A. First, we cleaned up water filter systems of major hospitals in Srinagar, we cleaned water tanks,  and provided buckets, water cleaning tablets, food, and basic shelter like tarpaulin for people stranded on the roadside. We gave them cash to buy food and other things, which helped the local economy get going. Local Kashmiris came forward in fantastic ways. We also mobilized corporate sector support. Ultimately, a disaster knows no rich nor poor. So, Kashmir is an inspiring story of how NGOs partnered with local communities, and mobilized others to help people.


Q. Your disaster relief team must have courage! Tell us about them.

A. Disaster is a matter of life and death, and very different from the development side, which is a slow process. Disaster professionals need a special quality; they want to take the risk of going into that environment, and satisfaction for them, is pulling a drowning woman to safety. You must be disciplined and move fast, you may not be able to sleep for 48 hours at a stretch, you will eat the same food distributed to poor people, and you may not see your family for months. These professionals are amazing! At Oxfam India, we have a solid, core team of 20 for each disaster, and contract in about 100 people from the community, including experts, based on funding and the work. 


Q. Your upcoming focus areas...

A. We want to build our capacity in research,  a weakness of the sector - to document what is working, not working, and the  best practices in India and globally. We want to be able to take to policy-makers well-documented research, and share papers across states. Another goal is talking to young people.  You can have the best laws, but you have to shape attitudes for a change in behaviour.

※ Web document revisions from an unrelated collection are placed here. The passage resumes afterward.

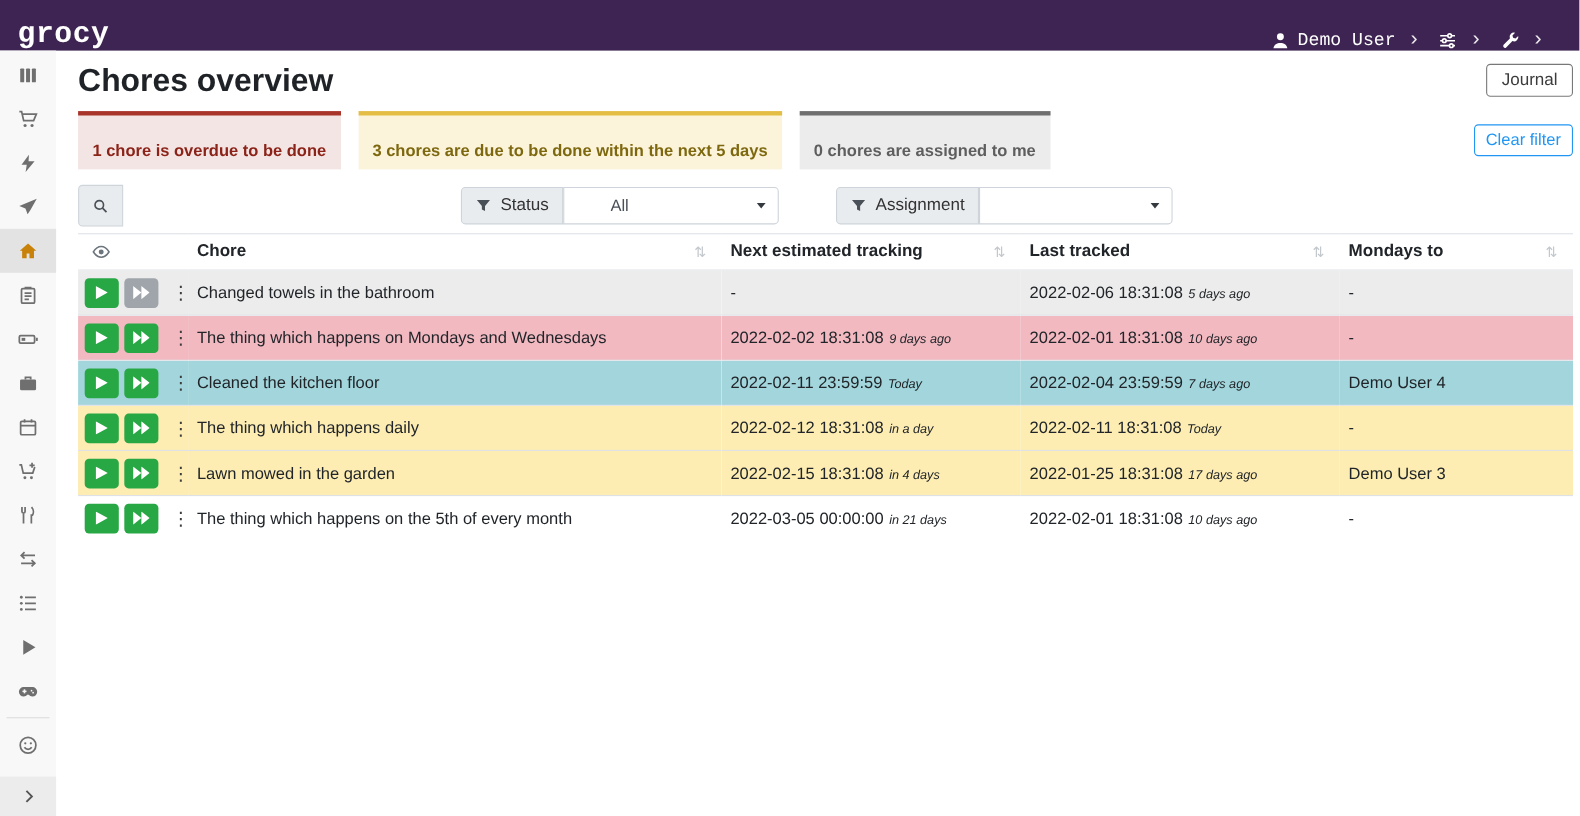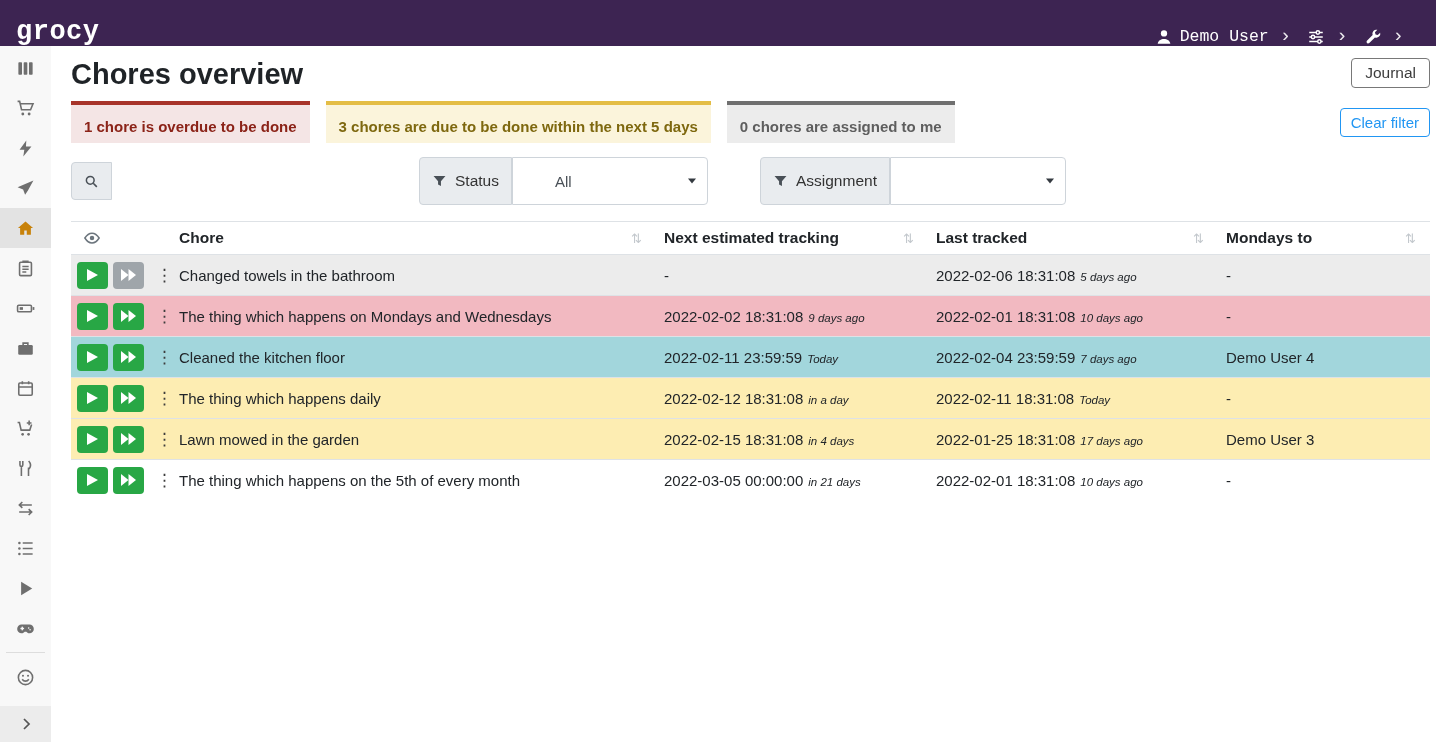"1 chore is overdue to" .banner { padding: 13px 13px 8px -> 24px 13px 8px }
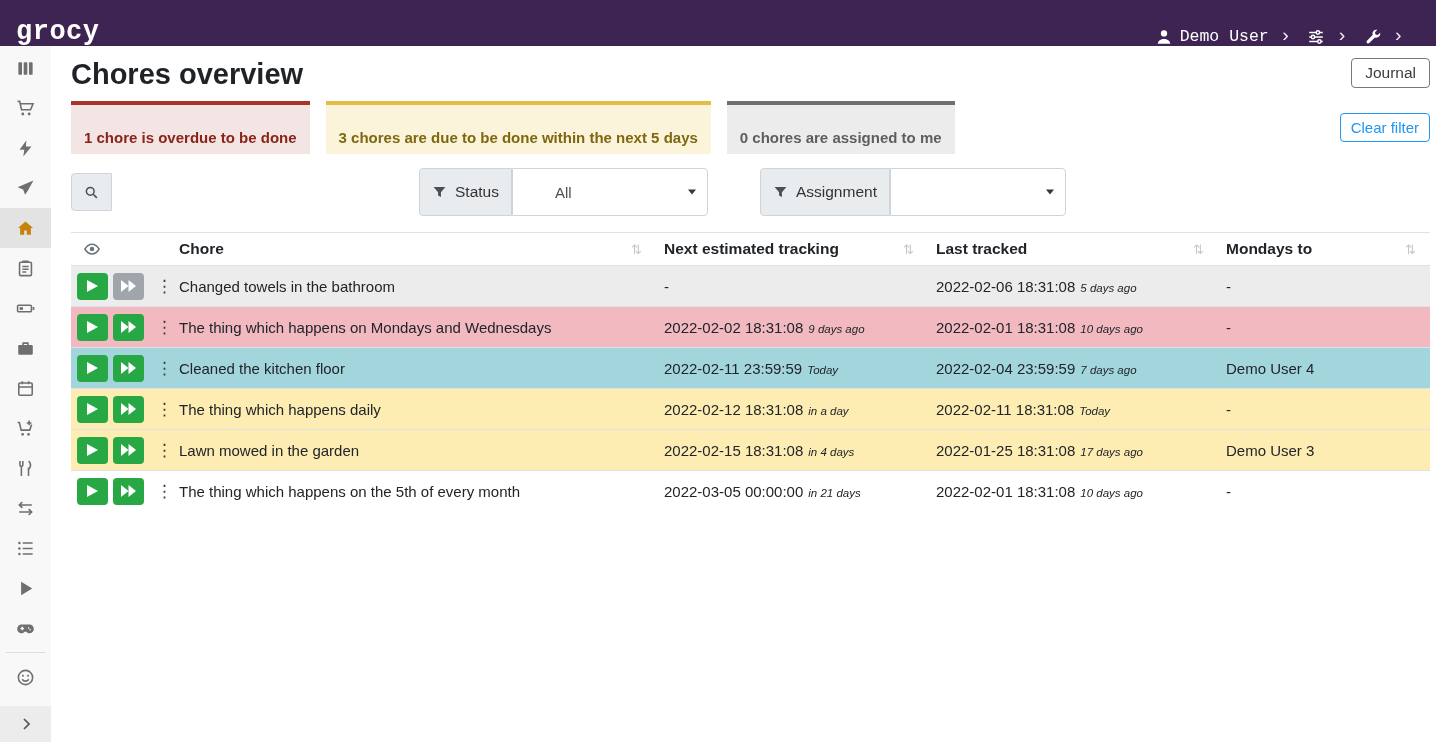"Status" .filter-group { height: 48px -> 34px }
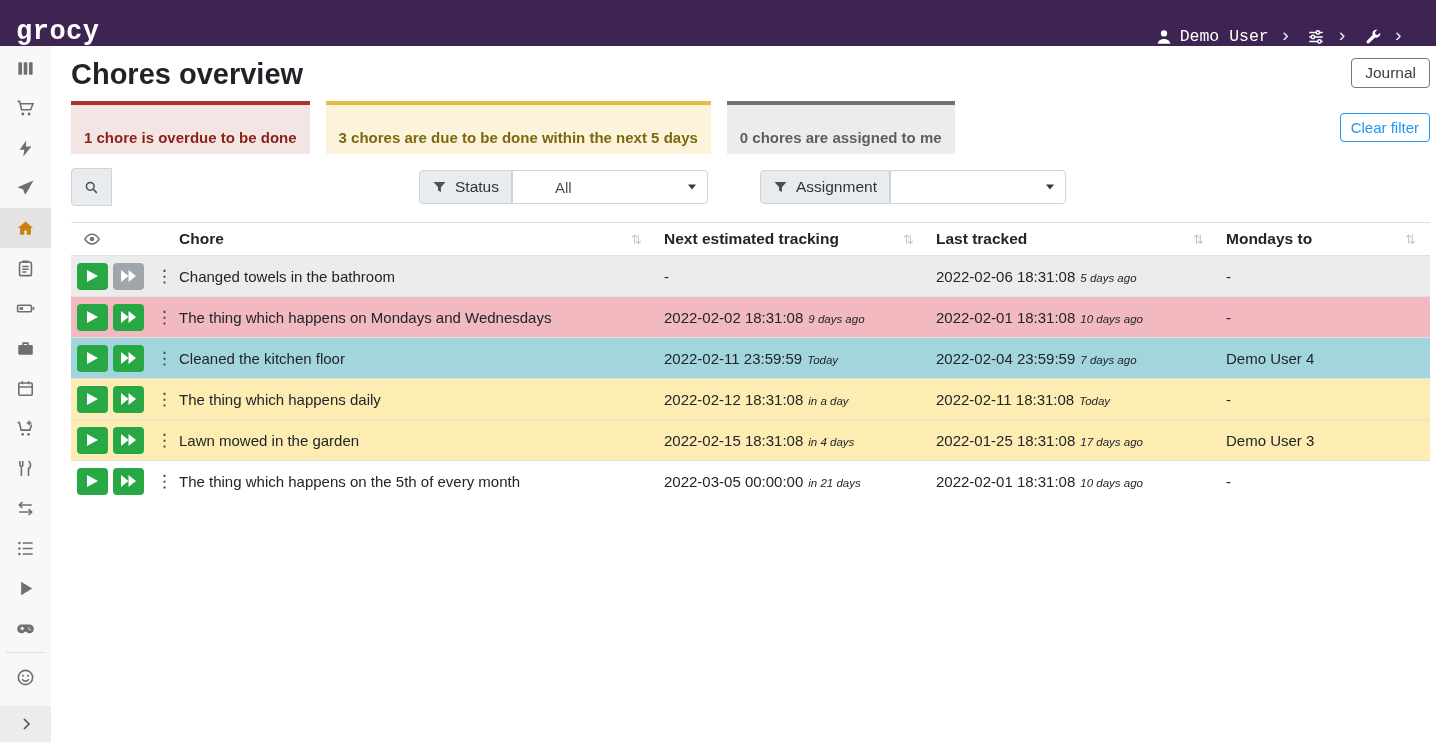"Chore" table.chores { margin-top: 16px -> 6px }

Q. Are any of Oxfam India’s best practices used globally?

A. We transfer best practices from one state to another. For instance, in Gujarat we had counselling centres within police stations, and this reduced the pressure on judiciary and police by 90%. So, government scaled it up and made centres everywhere. Our health partner in Chhattisgarh is on the government’s universal health committee. Our campaign “We Can End All Violence Against Women”, which was successful in India, went to South Asia,  then Canada, The Netherlands and other countries.


Q. Does Oxfam have programmes to expose young people to the sector?

A. Our event Trailwalker has young people from the corporate world walk for 100 hours and raise funds for us. They walk through forests, where they see poor tribal communities, and stop every 10 kilometres where there usually is a school, and volunteer to teach the kids, paint the school, etc. Prava, a very good NGO takes young people through a year-long process to develop themselves and that element of active citizenship, making them aware of whether they should go into the social sector, or do it on the side. Active citizenship is important no matter where you are.


Q. Does the development sector need unique skills?

A. Skill sets are the same, and marketable in all sectors. But commitment to a cause makes it different. Everybody is born with the same rights, given to us by our constitution. I am only helping people realize their rights. So, it is very important to treat the poor with respect and dignity. We don’t want professionals thinking that we are somehow better.


Q. What is your advice to freshers? 

A. We prefer those who have worked at the community level to gain knowledge of what is really happening at the grassroot level. If they can combine that with academic knowledge, writing skills, advocacy skills and do a bit of research, they can just easily walk into a meeting with the government, and be in a position to communicate what’s  happening on the ground.


Q. Any stories that inspired you?

A. A young doctor from Delhi did not join a hospital and make a lot of money. He drove all the way to a remote tribal community in Chhattisgarh, noticed they had no one to help them, and set up a hospital! Hundreds of tribals come every day because there is no government service for miles . He and his wife, both doctors have been there for thirty years, and they are our health partners in Chhattisgarh. And most importantly, they work non-stop.